Low clinical sensitivity and unexpectedly high incidence for neuropathologically diagnosed progressive supranuclear palsy
- PMID: 37040756
- PMCID: PMC10117158
- DOI: 10.1093/jnen/nlad025
Low clinical sensitivity and unexpectedly high incidence for neuropathologically diagnosed progressive supranuclear palsy
Abstract
The objective of this study was to determine the prevalence, incidence, and clinical diagnostic accuracy for neuropathologically diagnosed progressive supranuclear palsy (PSP) with data from a longitudinal clinicopathological study using Rainwater criteria to define neuropathological PSP. Of 954 autopsy cases, 101 met Rainwater criteria for the neuropathologic diagnosis of PSP. Of these, 87 were termed clinicopathological PSP as they also had either dementia or parkinsonism or both. The prevalence of clinicopathologically defined PSP subjects in the entire autopsy dataset was 9.1%, while the incidence rate was estimated at 780 per 100 000 persons per year, roughly 50-fold greater than most previous clinically determined PSP incidence estimates. A clinical diagnosis of PSP was 99.6% specific but only 9.2% sensitive based on first examination, and 99.3% specific and 20.7% sensitive based on the final clinical exam. Of the clinicopathologically defined PSP cases, 35/87 (∼40%) had no form of parkinsonism at first assessment, while this decreased to 18/83 (21.7%) at final assessment. Our study confirms a high specificity but low sensitivity for the clinical diagnosis of PSP. The low clinical sensitivity for PSP is likely primarily responsible for previous underestimates of the PSP population incidence rate.

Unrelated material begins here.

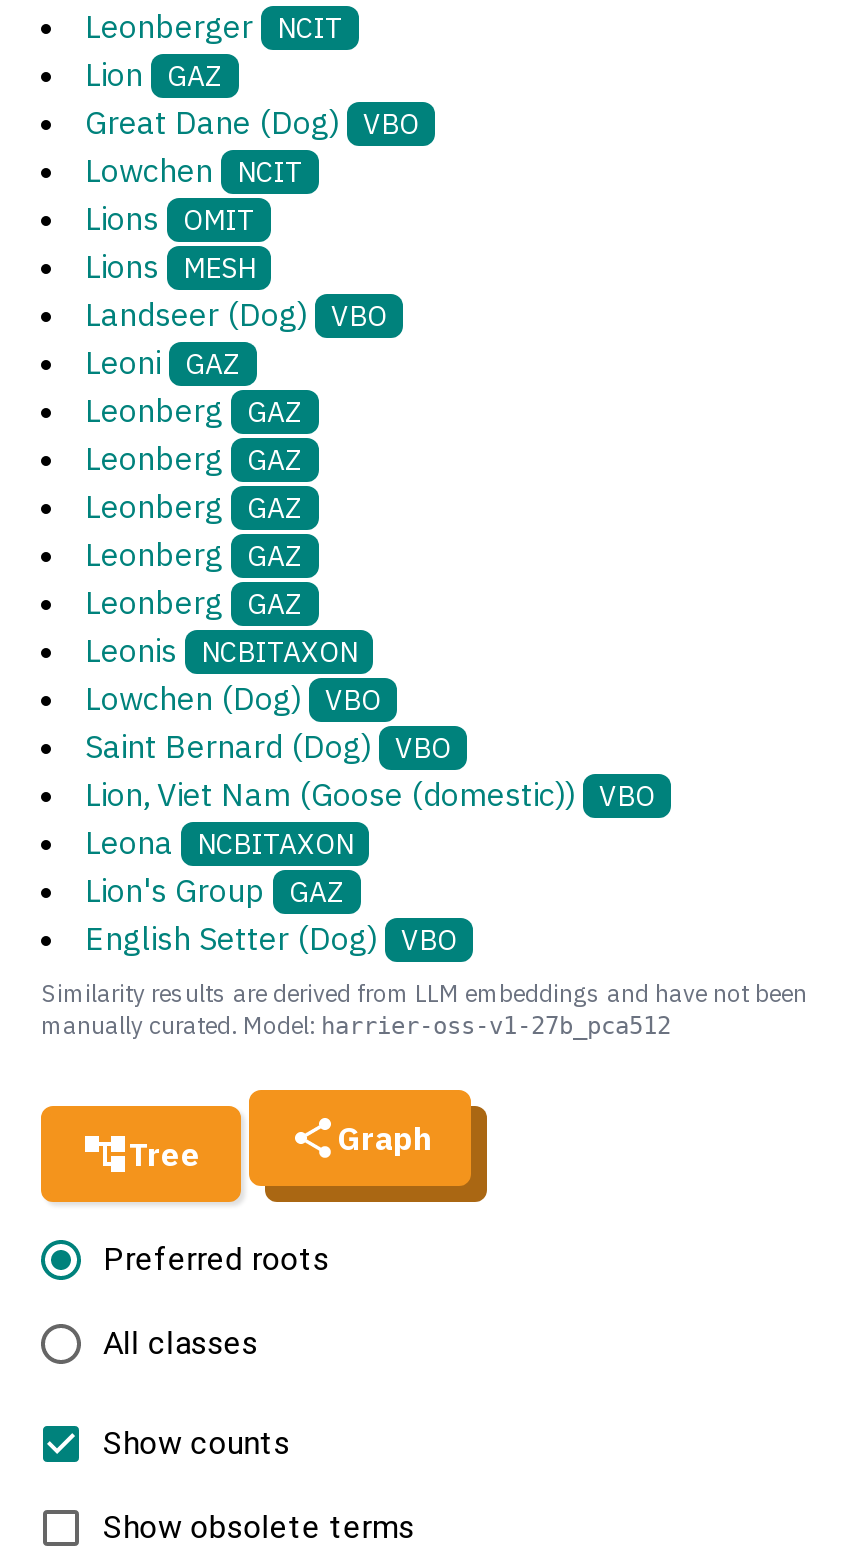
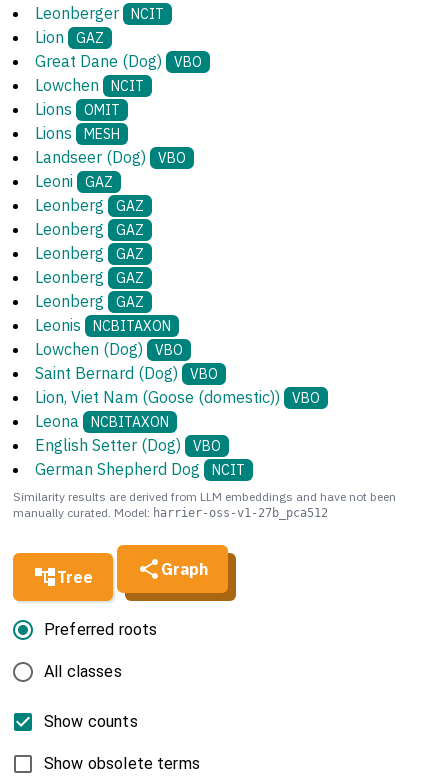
[85,870,345,910] Lion's Group | GAZ -> none
moved [85,918,457,958] -> [35,435,221,455]: English Setter (Dog) | VBO
none -> [35,459,245,479] German Shepherd Dog | NCIT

Keywords: Autopsy; Dementia; Diagnosis; Neuropathology; Parkinsonism; Tau; Tufted astrocyte.
© The Author(s) 2023. Published by Oxford University Press on behalf of American Association of Neuropathologists, Inc. All rights reserved. For permissions, please email: journals.permissions@oup.com.
Conflict of interest statement
H.A.S. reports receiving research support in the past 12 months from Transposon Therapeutics, Saccadous Inc, NINDS/NIH, Jazz Pharmaceuticals, Supernus, Parkinson’s Foundation and Barrow Neurological Foundation and consulting honoraria from AbbVie and the Tremor Research Group. S.H.M. reports consulting relationships with AbbVie and Sunovion in the past 12 months. A.A. reports receiving honoraria or support for consulting; participating in independent data safety monitoring boards; providing educational lectures, programs, and materials; travel, or serving on advisory boards for Acadia, Alzheimer’s Association, Alzheimer’s Disease International, Biogen, Eisai, Lundbeck, Roche/Genentech, Novo Nordisk, and Qynapse. Book royalties from Oxford University Press for a medical book on dementia. Institutional research grant/contract funding from AZ DHS CTR040636, the Foundation for NIH, Washington University St Louis, and Gates Ventures. C.H.A. reports consulting for Avion, Cionic, CND Life Sciences, Jazz Pharmaceuticals, and XW Pharma. The other authors report no additional disclosures or conflicts of interest.